_Supplied material:_
▬▬▬

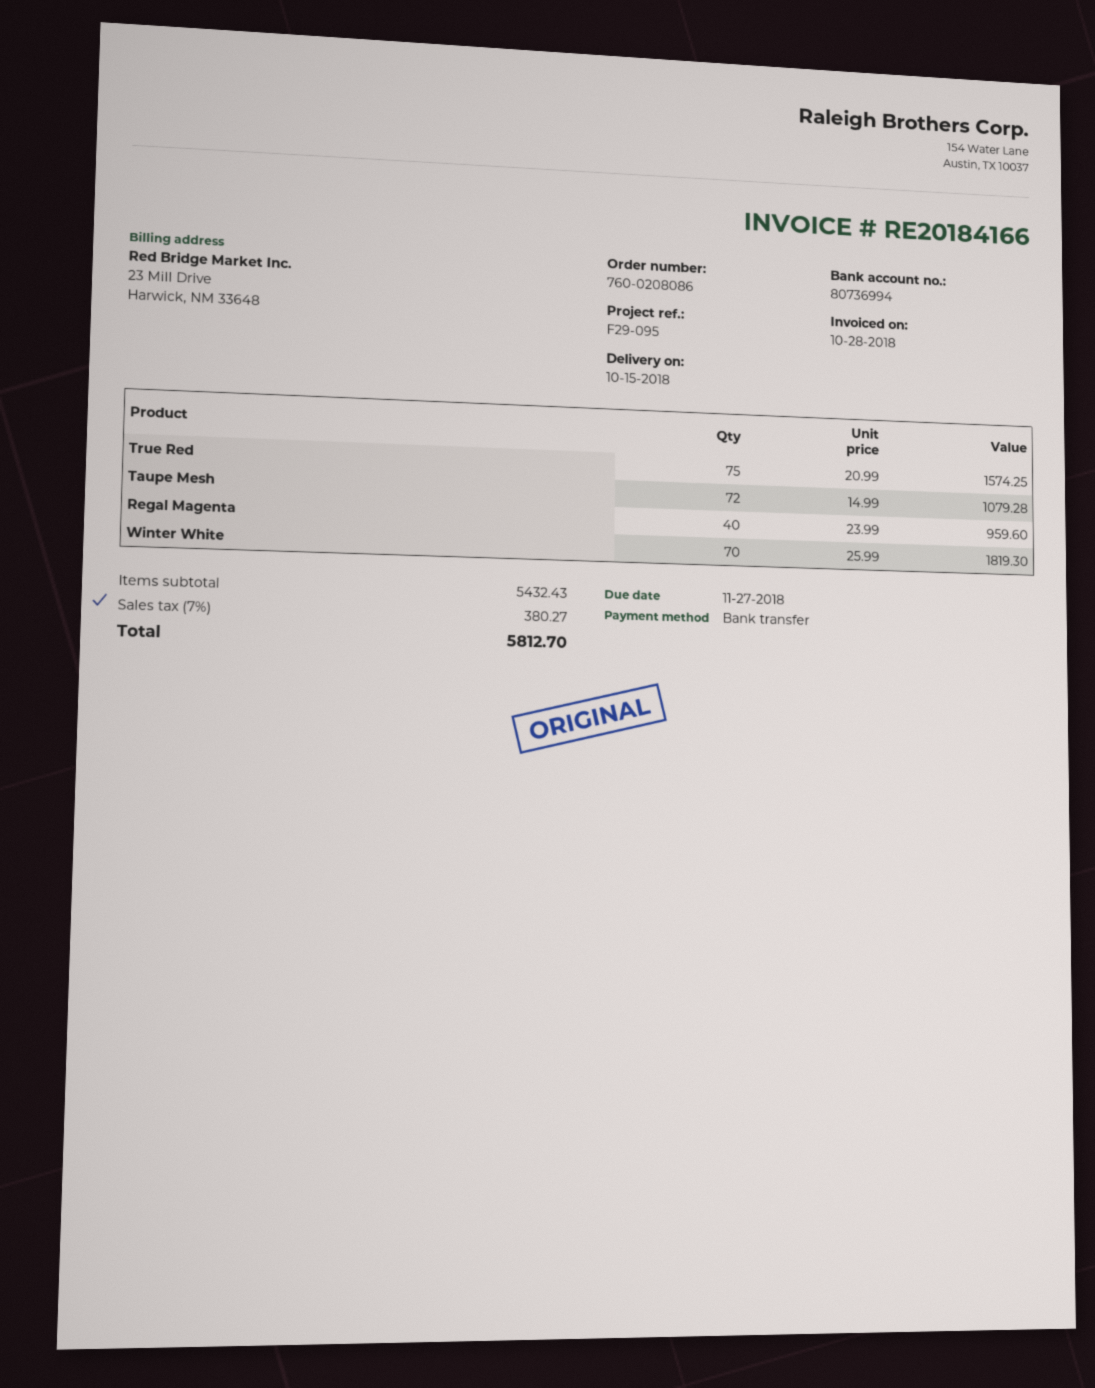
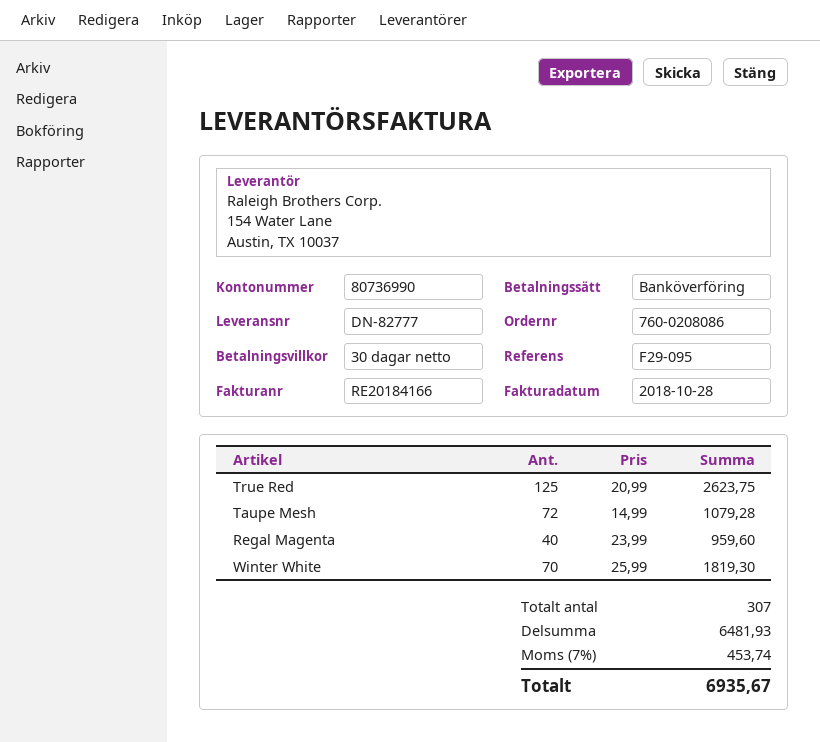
bank account: 80736994 -> 80736990
True Red: 75 x 20.99 = 1574.25 -> 125 x 20.99 = 2623.75
subtotal: 5432.43 -> 6481.93
tax: 7% = 380.27 -> 7% = 453.74
total: 5812.70 -> 6935.67

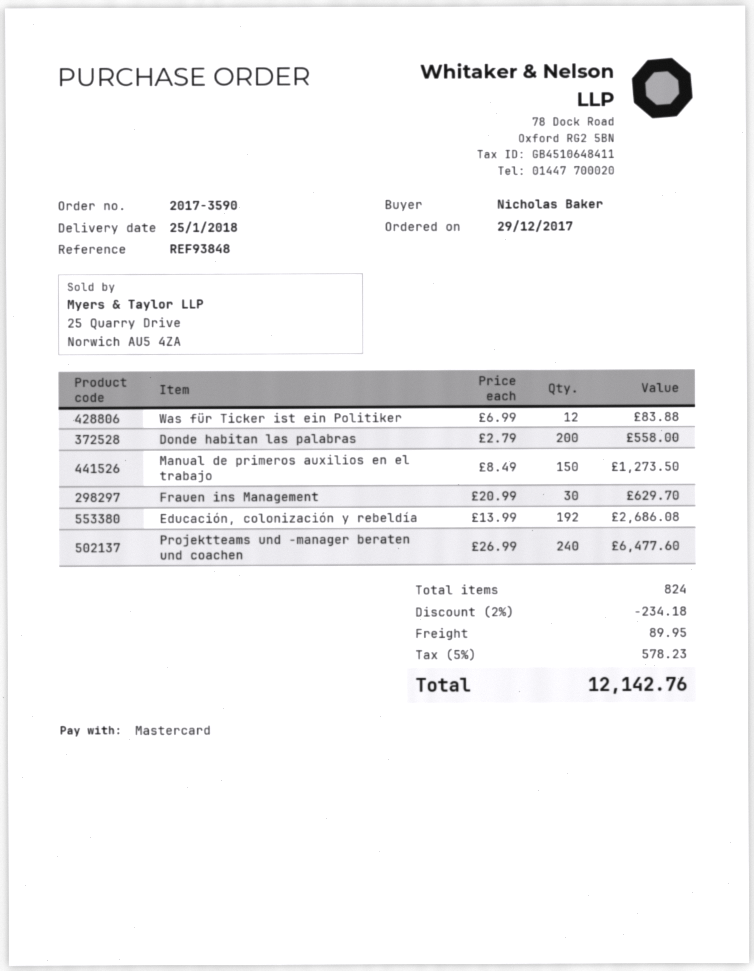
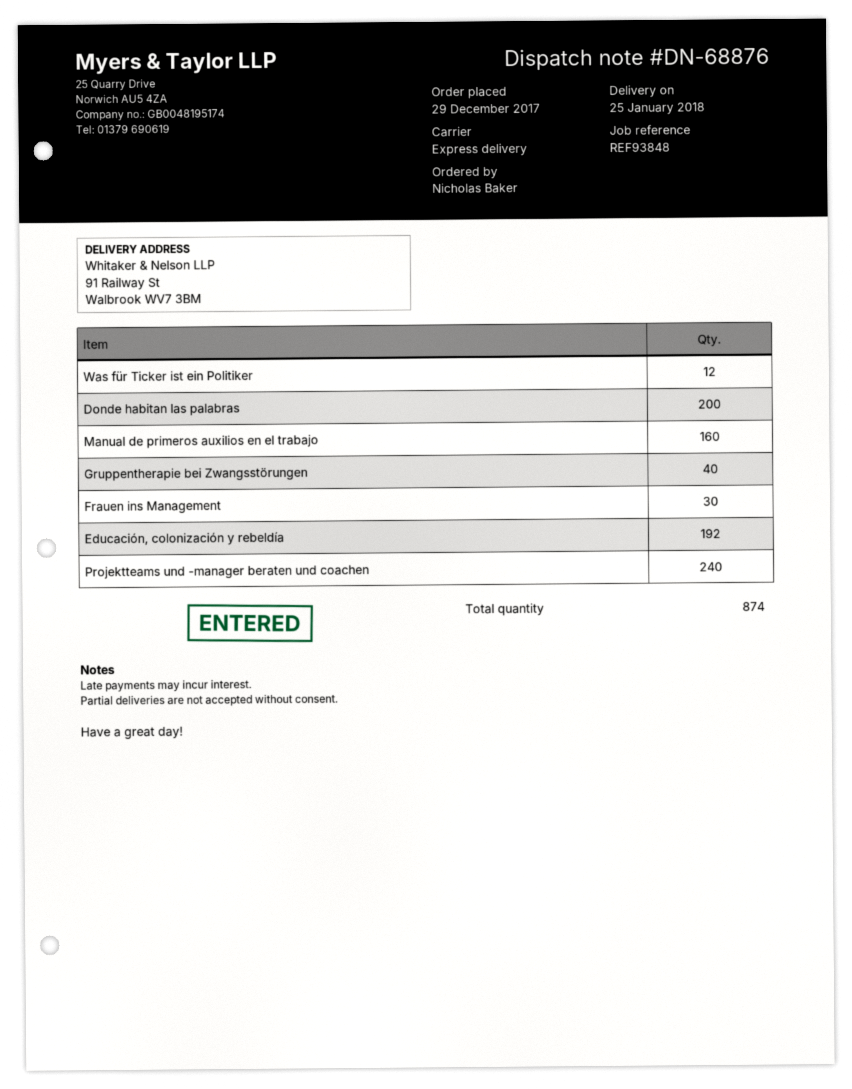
Manual de primeros auxilios en el trabajo: 150 -> 160
Gruppentherapie bei Zwangsstörungen: none -> 40
total quantity: 824 -> 874

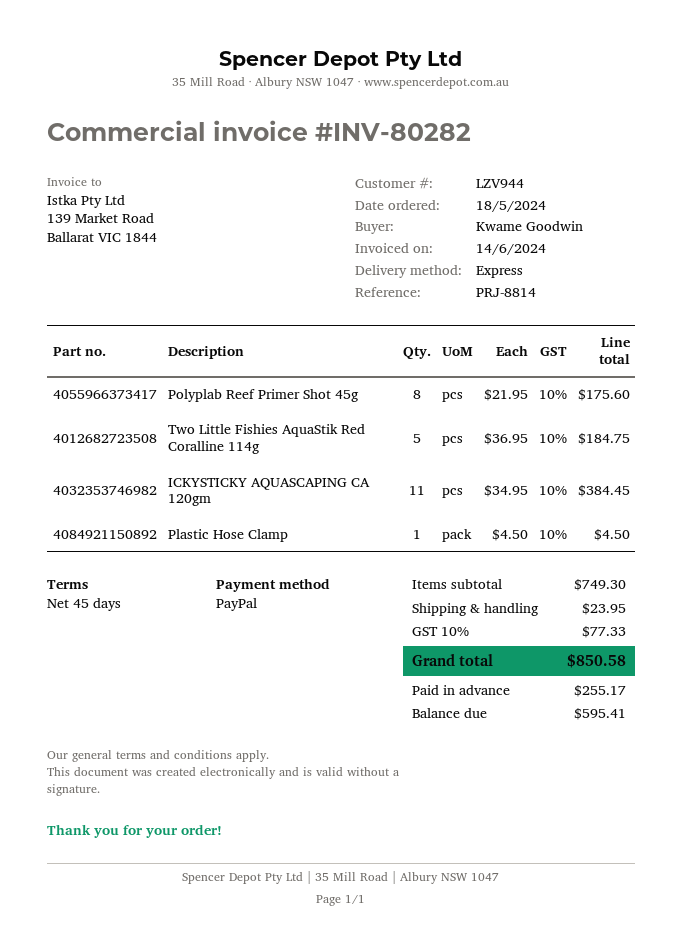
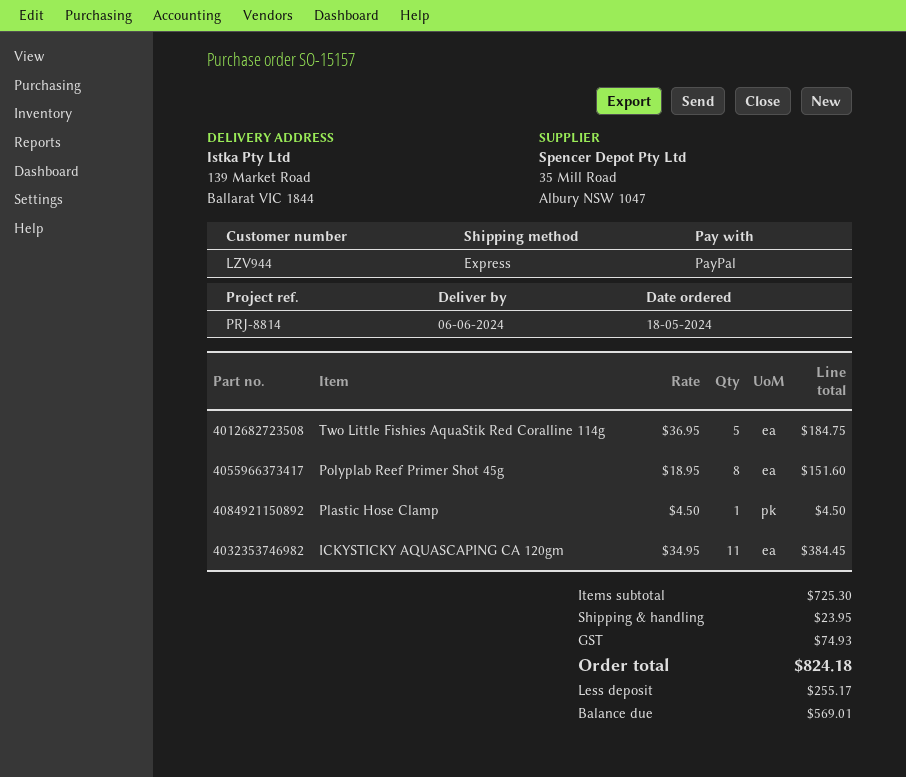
Polyplab Reef Primer Shot 45g: 8 x 21.95 = 175.60 -> 8 x 18.95 = 151.60
subtotal: 749.30 -> 725.30
tax: 77.33 -> 74.93
total: 850.58 -> 824.18
balance: 595.41 -> 569.01

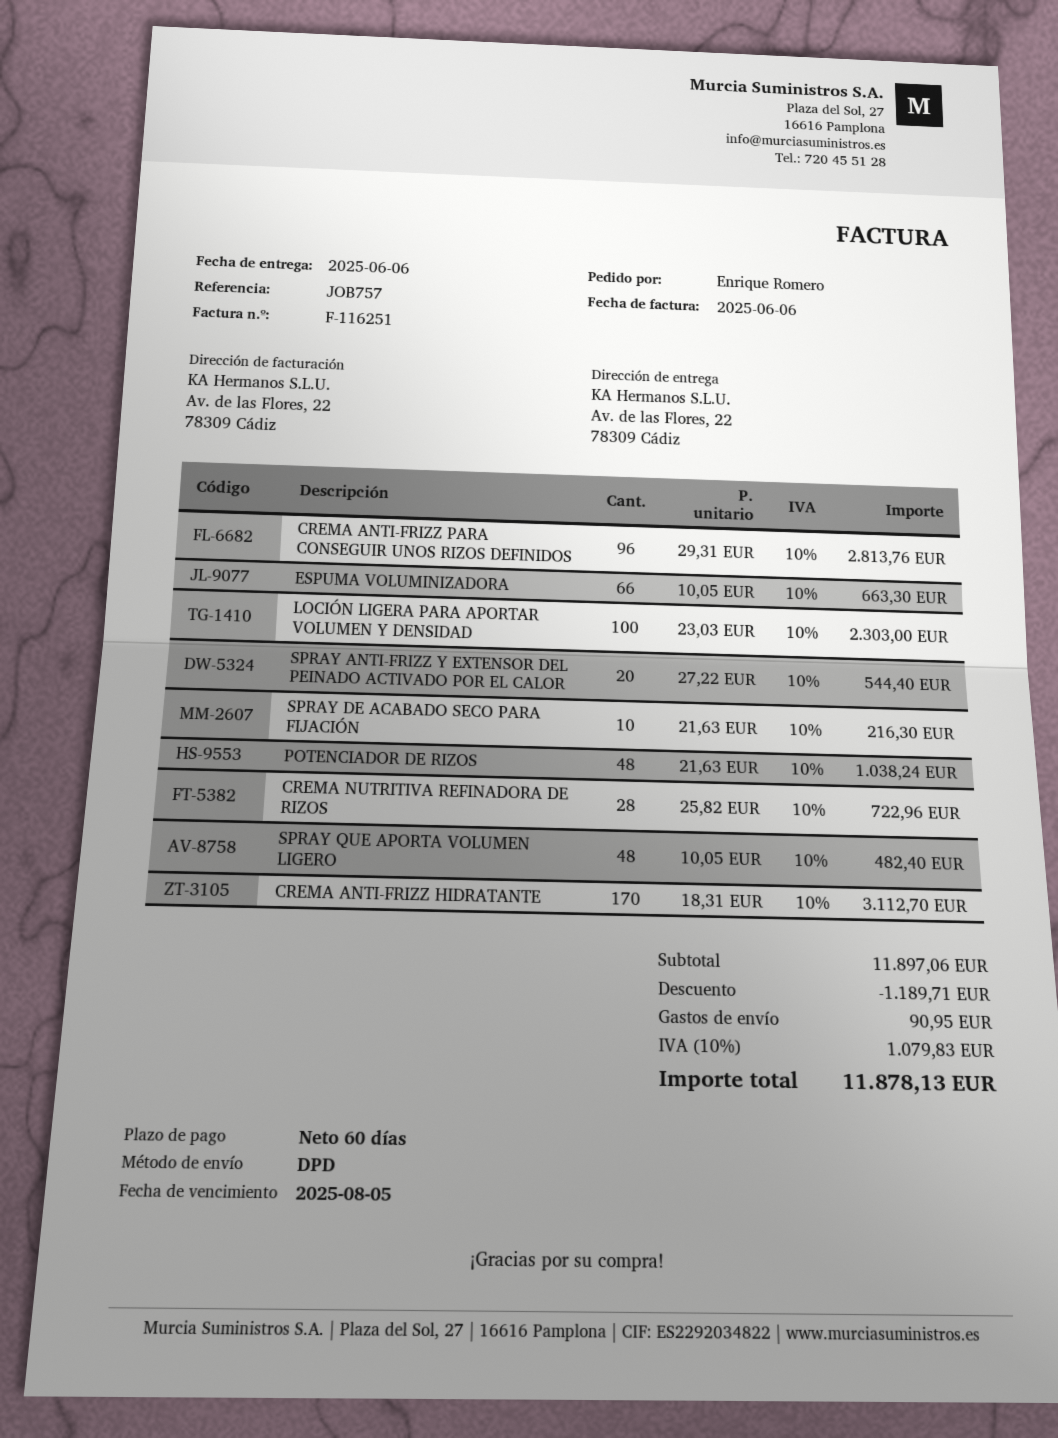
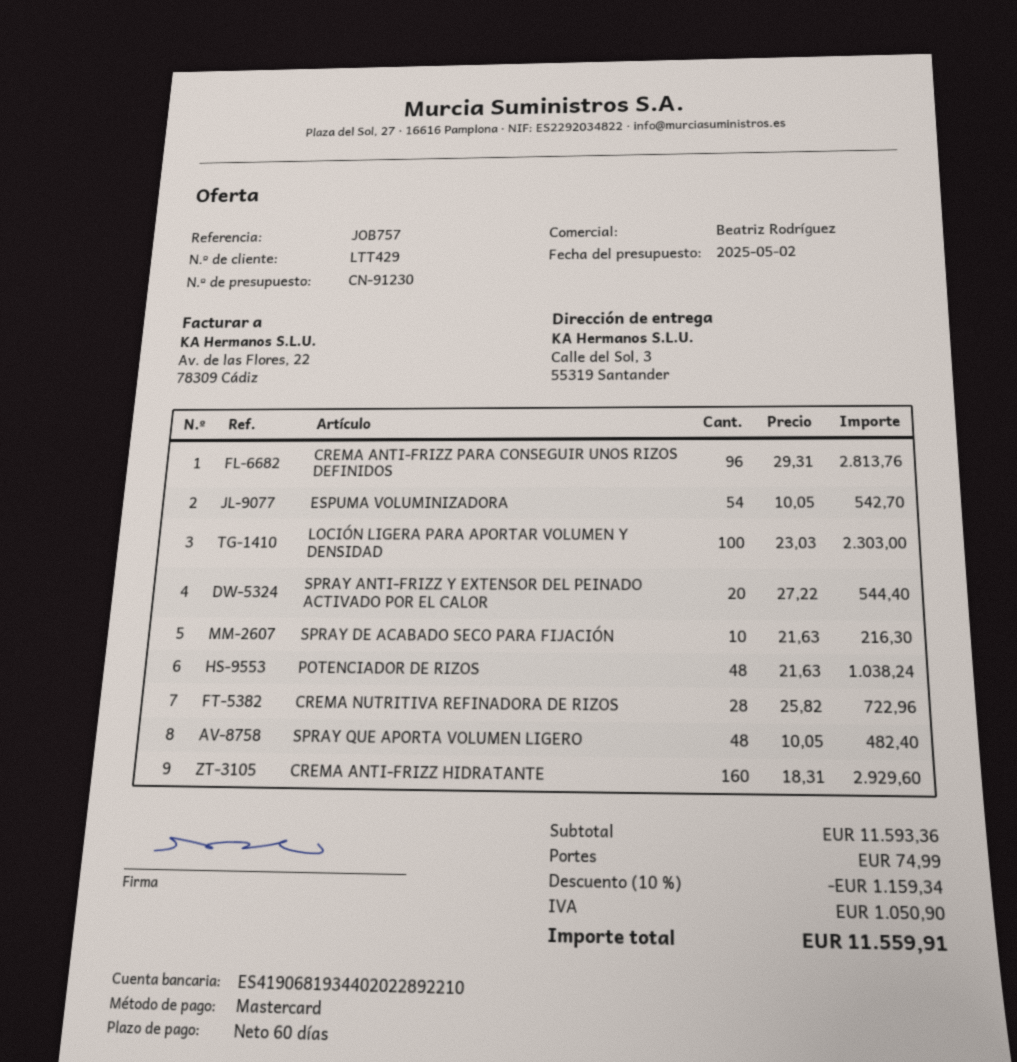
ship to: Av. de las Flores, 22, 78309 Cádiz -> Calle del Sol, 3, 55319 Santander
ESPUMA VOLUMINIZADORA: 66 x 10.05 = 663.30 -> 54 x 10.05 = 542.70
CREMA ANTI-FRIZZ HIDRATANTE: 170 x 18.31 = 3112.70 -> 160 x 18.31 = 2929.60
subtotal: 11897.06 -> 11593.36
discount: 1189.71 -> 1159.34
shipping: 90.95 -> 74.99
tax: 1079.83 -> 1050.90
total: 11878.13 -> 11559.91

▬▬▬

_Task requirements:_
What is needed is an exact copy of the lines above from the one with "total quantity: 824 -> 874" to the one with "ship to: Av.", both ends kept, and nothing more; please leave the pictures out.

_Task output:_
total quantity: 824 -> 874

Polyplab Reef Primer Shot 45g: 8 x 21.95 = 175.60 -> 8 x 18.95 = 151.60
subtotal: 749.30 -> 725.30
tax: 77.33 -> 74.93
total: 850.58 -> 824.18
balance: 595.41 -> 569.01

ship to: Av. de las Flores, 22, 78309 Cádiz -> Calle del Sol, 3, 55319 Santander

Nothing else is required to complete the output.